- _LISTED RECORDS_
○ ○ ○ ○ ○

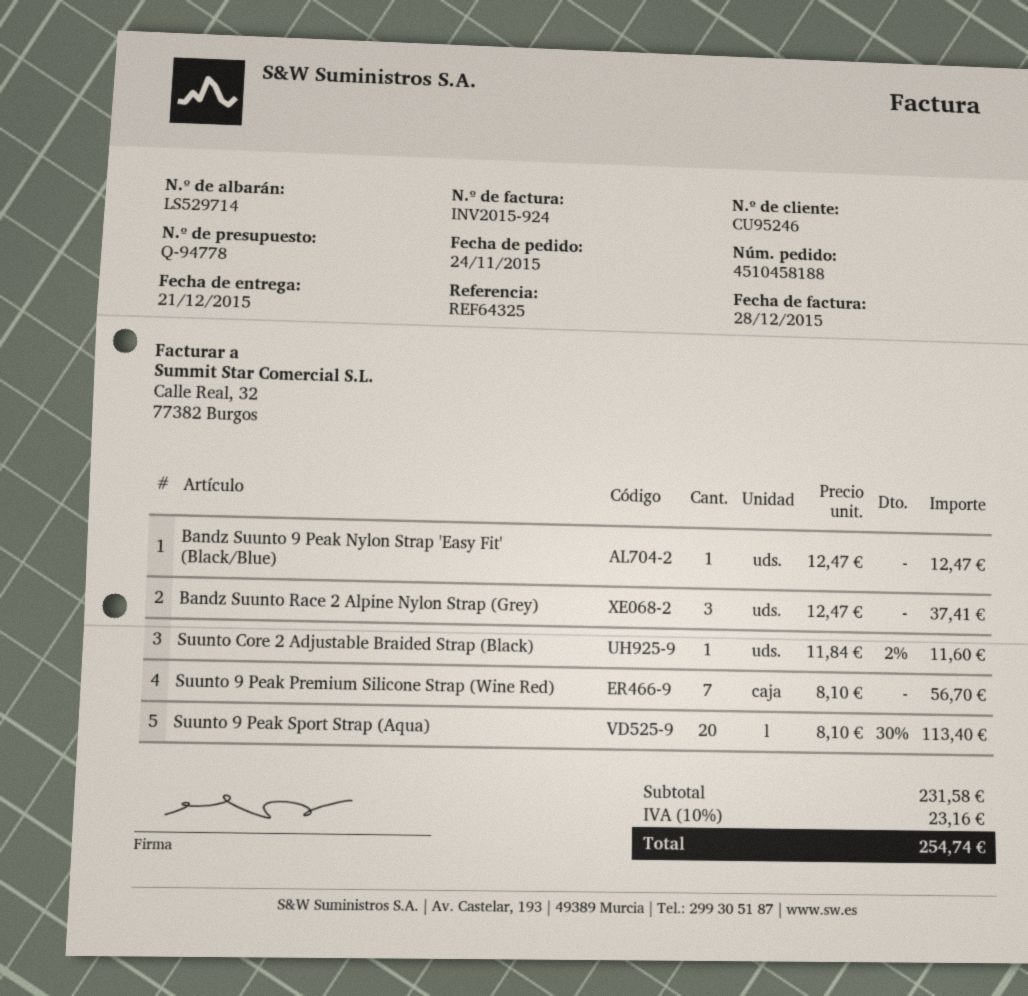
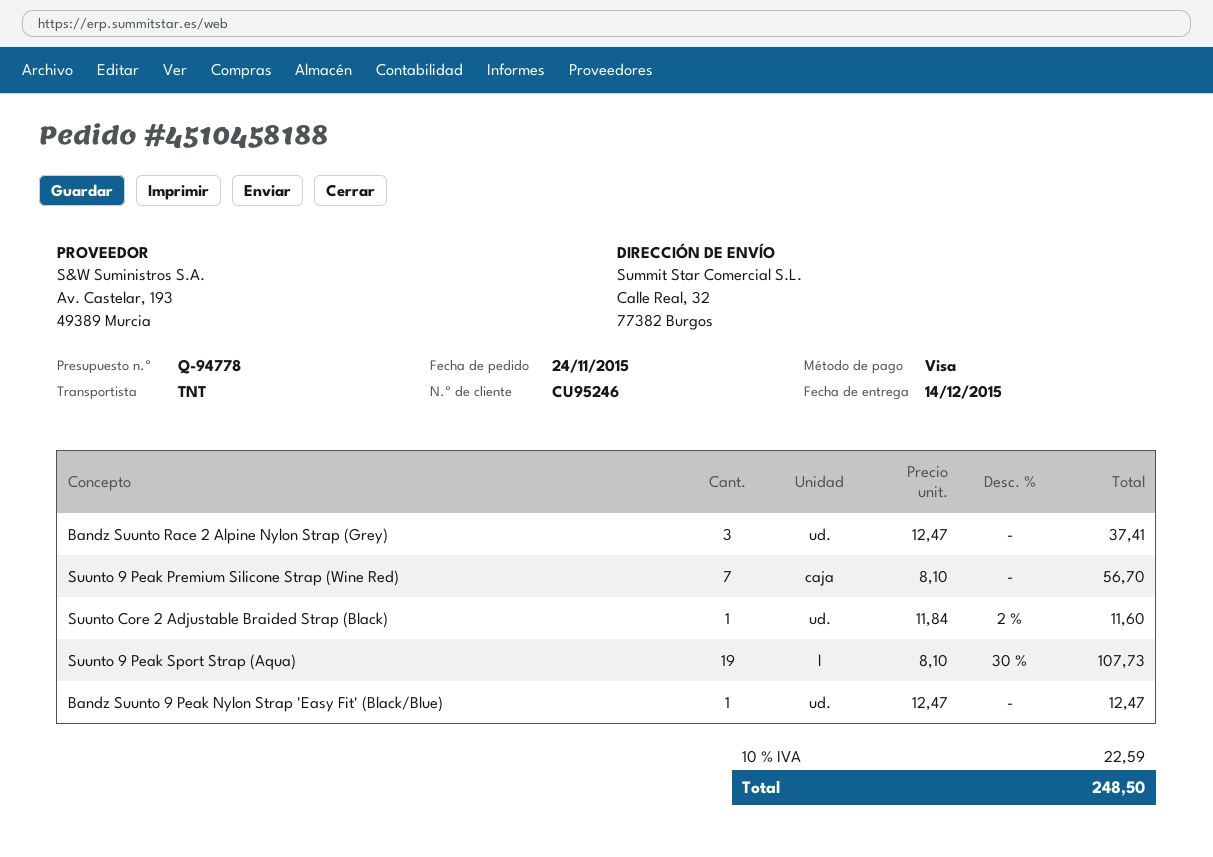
delivery date: 2015-12-21 -> 2015-12-14
Suunto 9 Peak Sport Strap (Aqua): 20 x 8.10 - 30% = 113.40 -> 19 x 8.10 - 30% = 107.73
tax: 10% = 23.16 -> 10% = 22.59
total: 254.74 -> 248.50

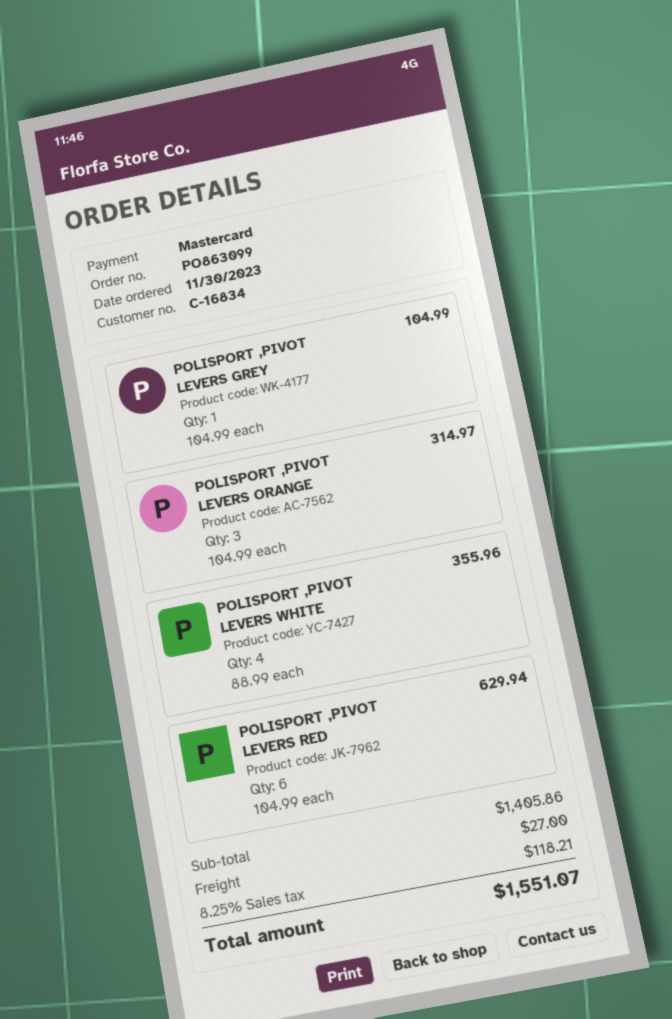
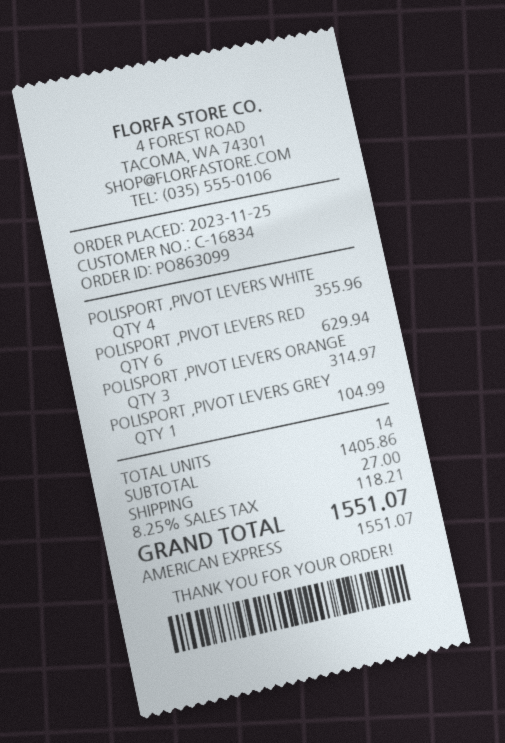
order date: 2023-11-30 -> 2023-11-25
payment method: Mastercard -> American Express

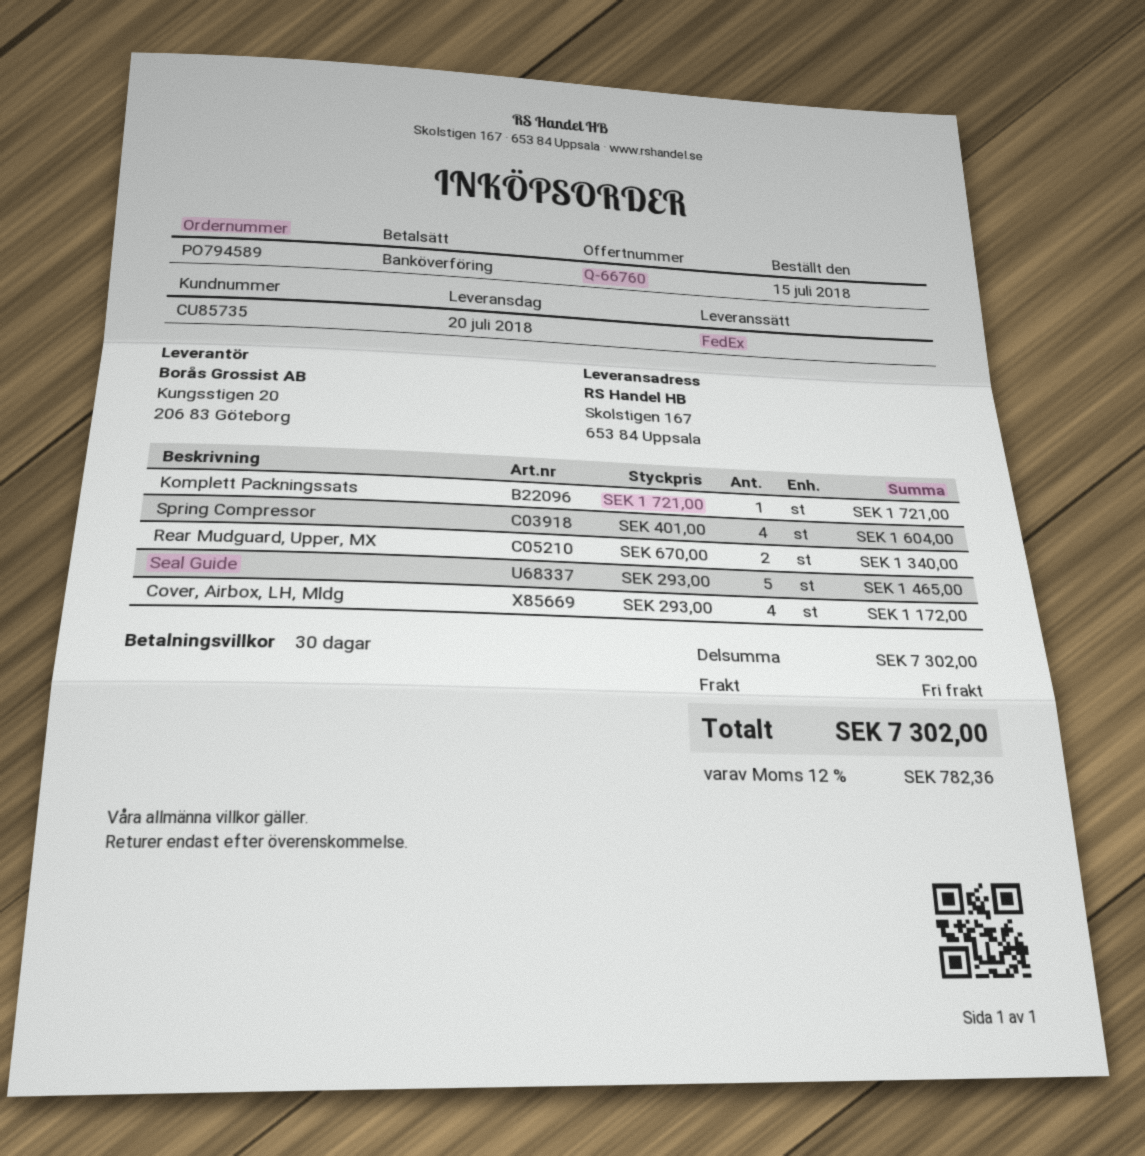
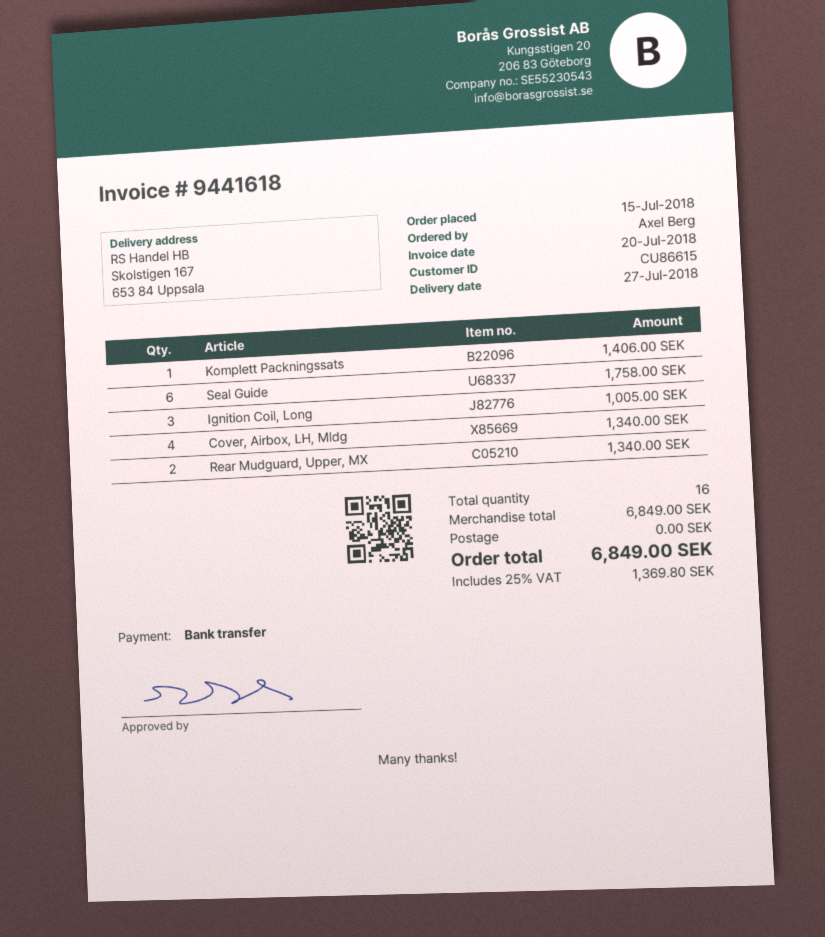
delivery date: 2018-07-20 -> 2018-07-27
customer number: CU85735 -> CU86615
Komplett Packningssats: 1 for 1721.00 -> 1 for 1406.00
Spring Compressor: 4 for 1604.00 -> none
Seal Guide: 5 for 1465.00 -> 6 for 1758.00
Cover, Airbox, LH, Mldg: 4 for 1172.00 -> 4 for 1340.00
Ignition Coil, Long: none -> 3 for 1005.00
subtotal: 7302.00 -> 6849.00
tax: 12% = 782.36 -> 25% = 1369.80
total: 7302.00 -> 6849.00

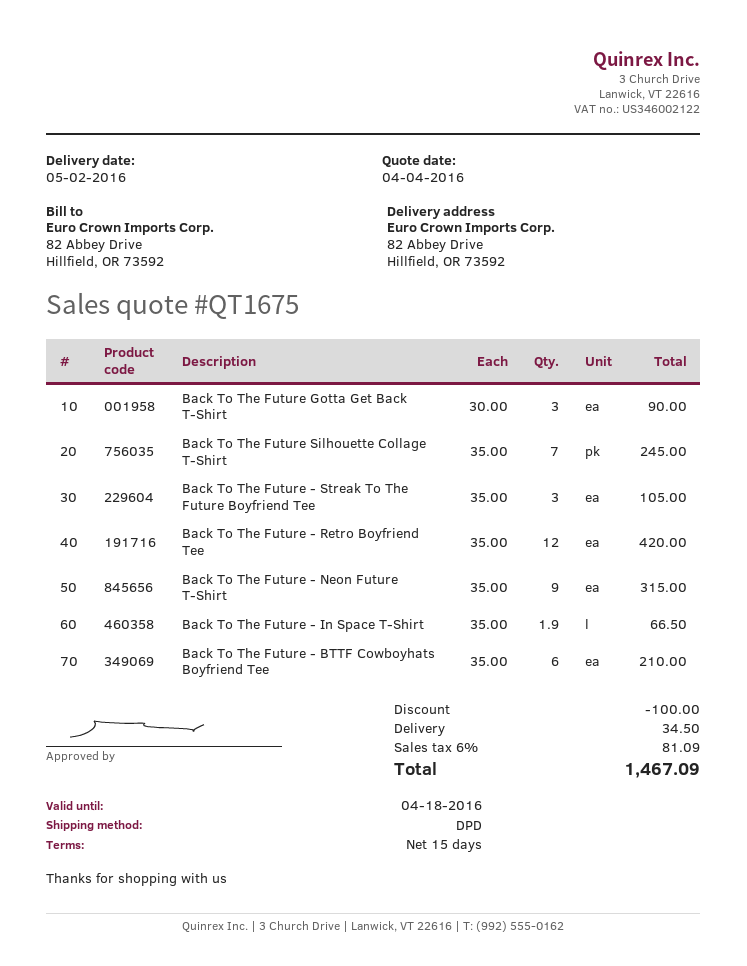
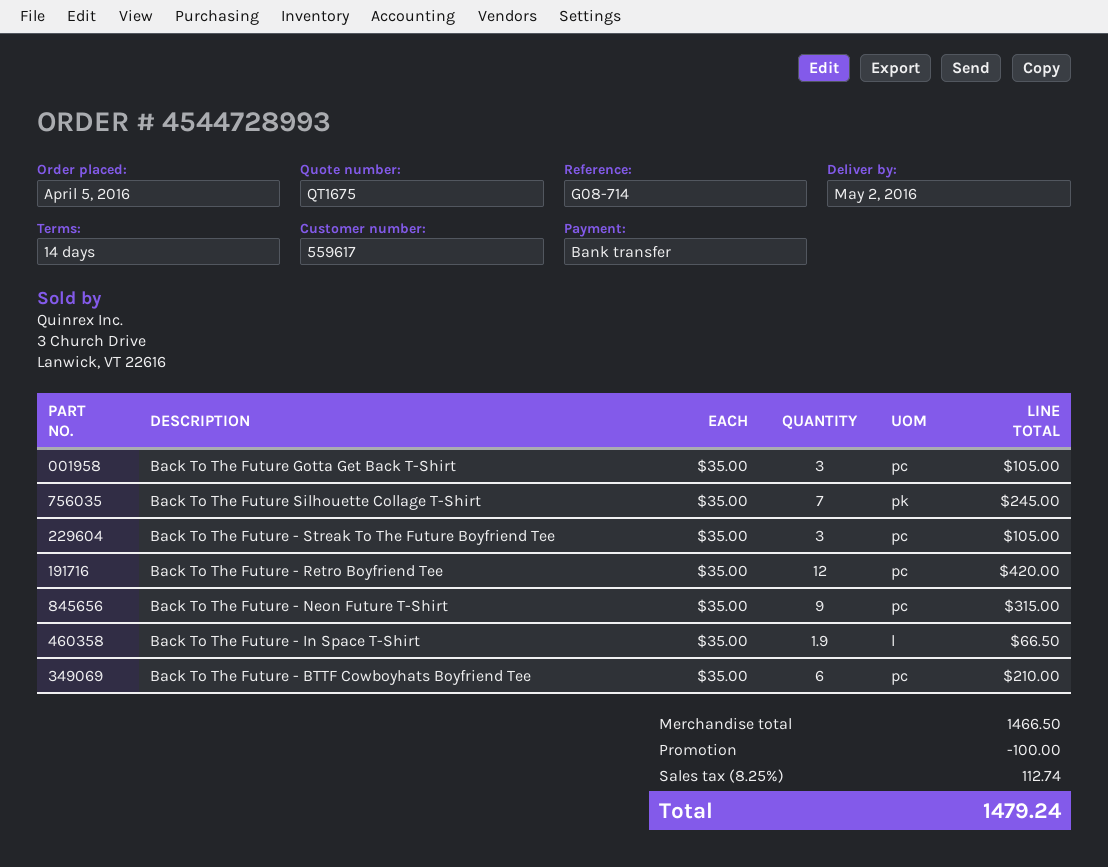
payment terms: 15 days -> 14 days
Back To The Future Gotta Get Back T-Shirt: 3 x 30.00 = 90.00 -> 3 x 35.00 = 105.00
shipping: 34.50 -> none
tax: 6% = 81.09 -> 8.25% = 112.74
total: 1467.09 -> 1479.24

○ ○ ○ ○ ○

- _EXERCISE_
Number of lines above containing "none": state it and nothing else.

- _EXERCISE SOLUTION_
3